### TASK REQUIREMENTS:
Give all of the data again exactly as written, omitting every image.

[Stored items]
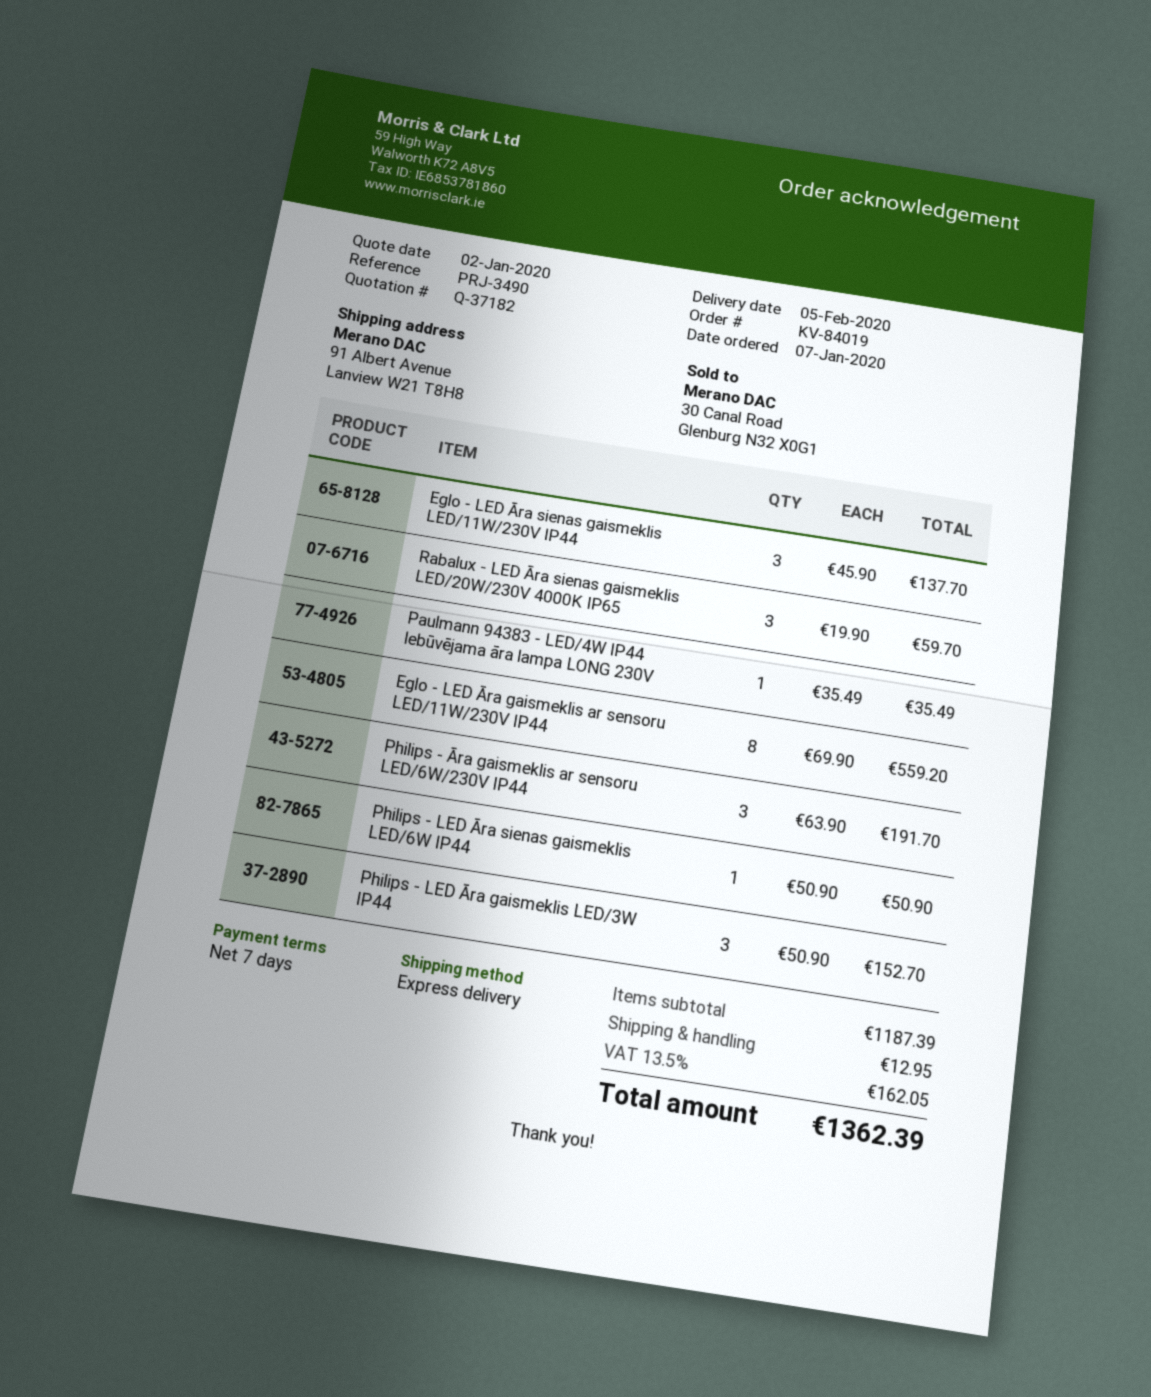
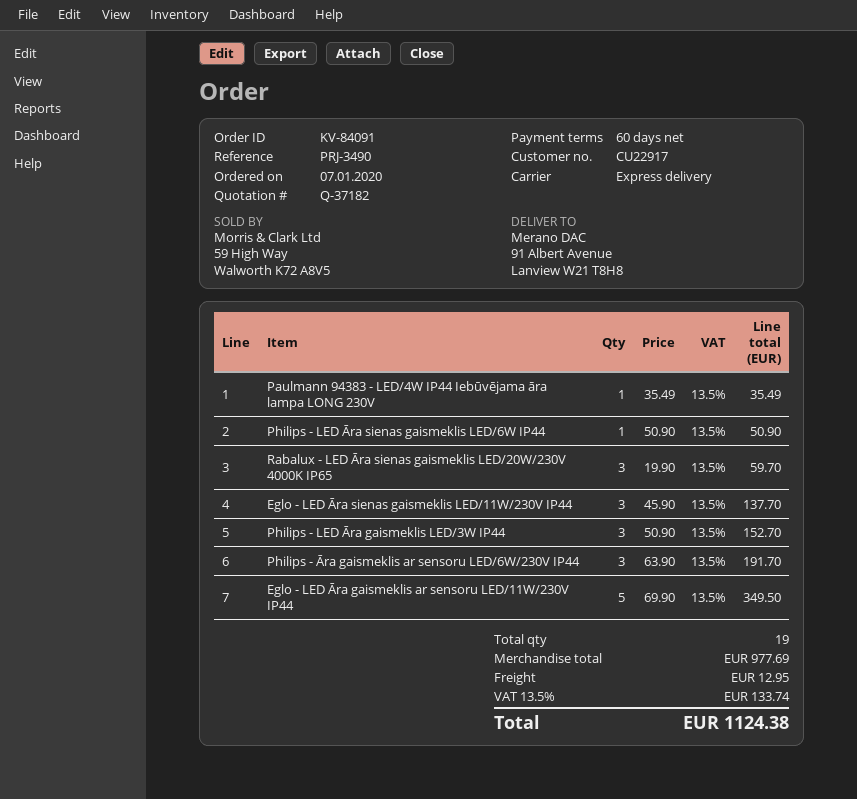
order number: KV-84019 -> KV-84091
payment terms: 7 days -> 60 days
Eglo - LED Āra gaismeklis ar sensoru LED/11W/230V IP44: 8 x 69.90 = 559.20 -> 5 x 69.90 = 349.50
subtotal: 1187.39 -> 977.69
tax: 13.5% = 162.05 -> 13.5% = 133.74
total: 1362.39 -> 1124.38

### WRITTEN RESPONSE:
order number: KV-84019 -> KV-84091
payment terms: 7 days -> 60 days
Eglo - LED Āra gaismeklis ar sensoru LED/11W/230V IP44: 8 x 69.90 = 559.20 -> 5 x 69.90 = 349.50
subtotal: 1187.39 -> 977.69
tax: 13.5% = 162.05 -> 13.5% = 133.74
total: 1362.39 -> 1124.38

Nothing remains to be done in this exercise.